I’m confident that it’s just a matter of time before we reach a greater understanding of the universe(s). Quantum physics is still a relatively new field, and scientists are making new discoveries often. Someday, I predict, we will be able to explain psychic phenomena just as confidently we can explain a thunderstorm. What used to frighten people, making them think they had angered the gods, is now a quantifiable, measureable, even predictable event.

Psychic ability, ESP, telepathy, whatever you wish to call it, could be just an acute sensitivity to energy waves or loose electrons, just as hay fever is caused by a heightened sensitivity to one or more types of pollen.

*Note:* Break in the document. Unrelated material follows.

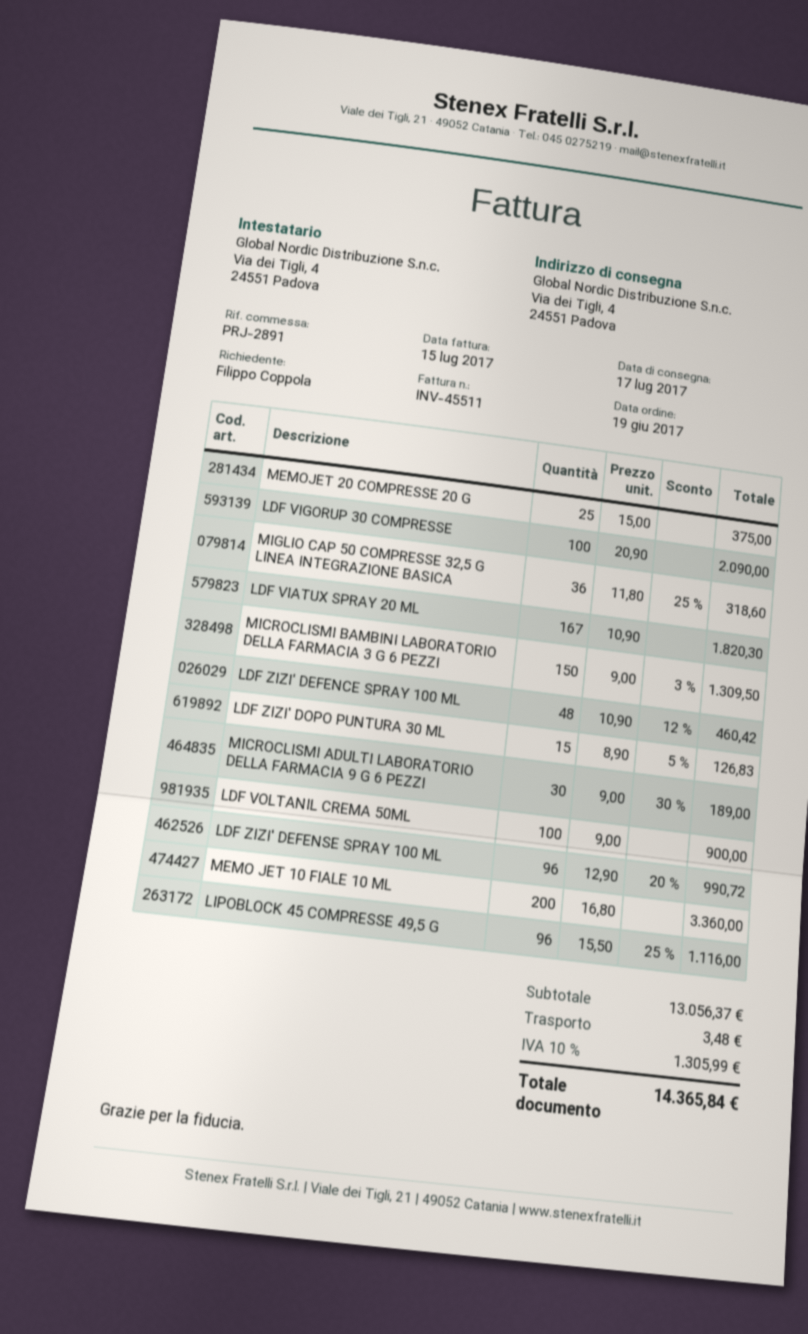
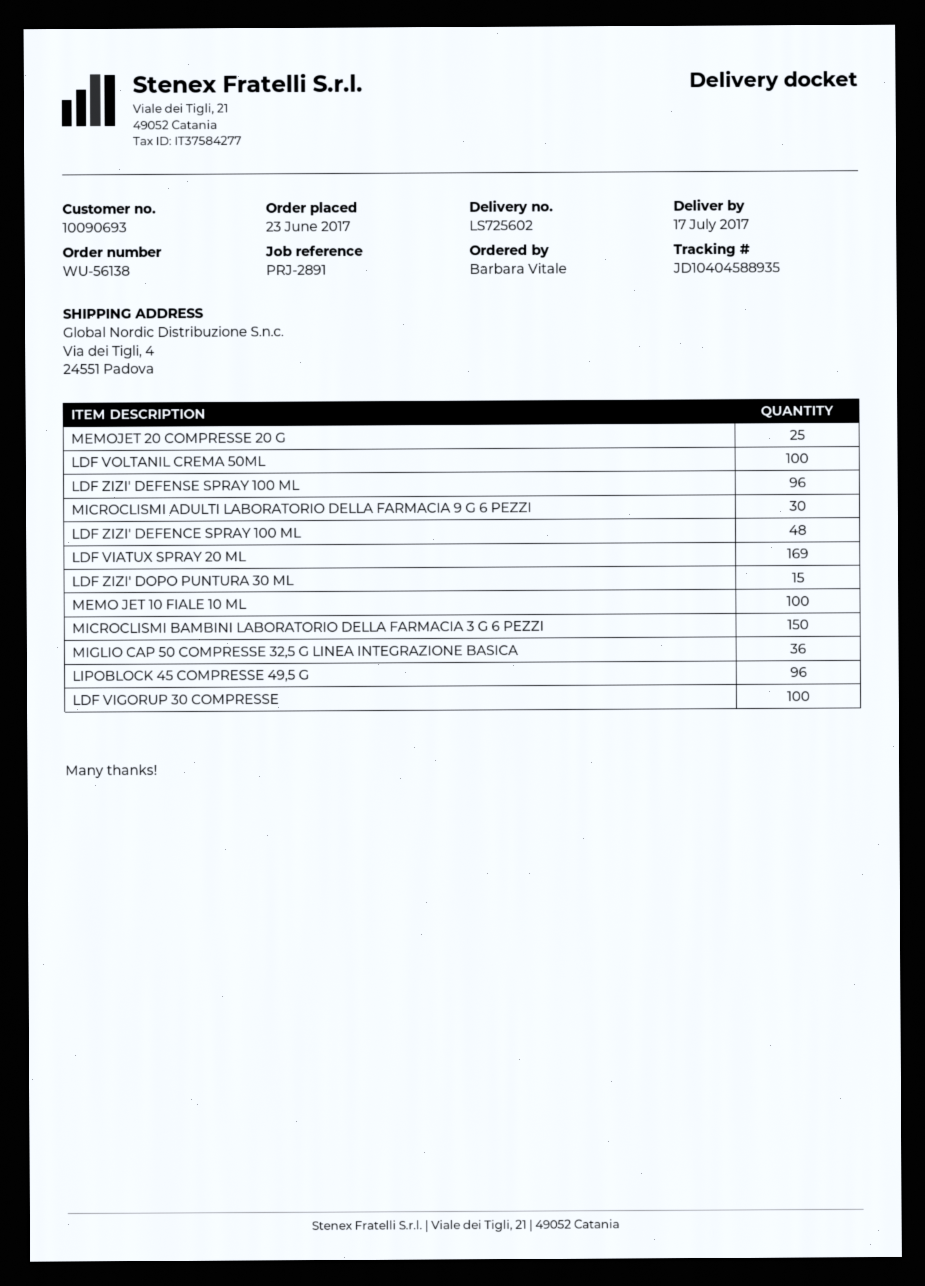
order date: 2017-06-19 -> 2017-06-23
ordered by: Filippo Coppola -> Barbara Vitale
LDF VIATUX SPRAY 20 ML: 167 -> 169
MEMO JET 10 FIALE 10 ML: 200 -> 100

When I start sneezing and my eyes water, I look up the pollen count – something invisible to the naked eye, but is indeed there – to verify what I am reacting to. Granted, subatomic particles are much, much smaller. (Check out Scale of the Universe to see how different objects and organisms compare in size.) My point is, just because something can’t be seen or detected by our modern-day instruments doesn’t mean it isn’t there.

So now I am a believer. And I trust my wife’s ability to interpret the information she receives. As for me, I can’t tell you what my reaction to ragweed means, if anything. But if it’s possible that our electrons are traveling to the other side of the universe, or to other universes, and mingling with other protons there, who knows what is possible? Perhaps there are infinite parallel dimensions, copies of our own, or ones where weird and impossible things are commonplace, like dividing by zero. Maybe there is a universe where zero doesn’t exist. Just be careful that you don’t get burned as a witch if you should stumble into that existence.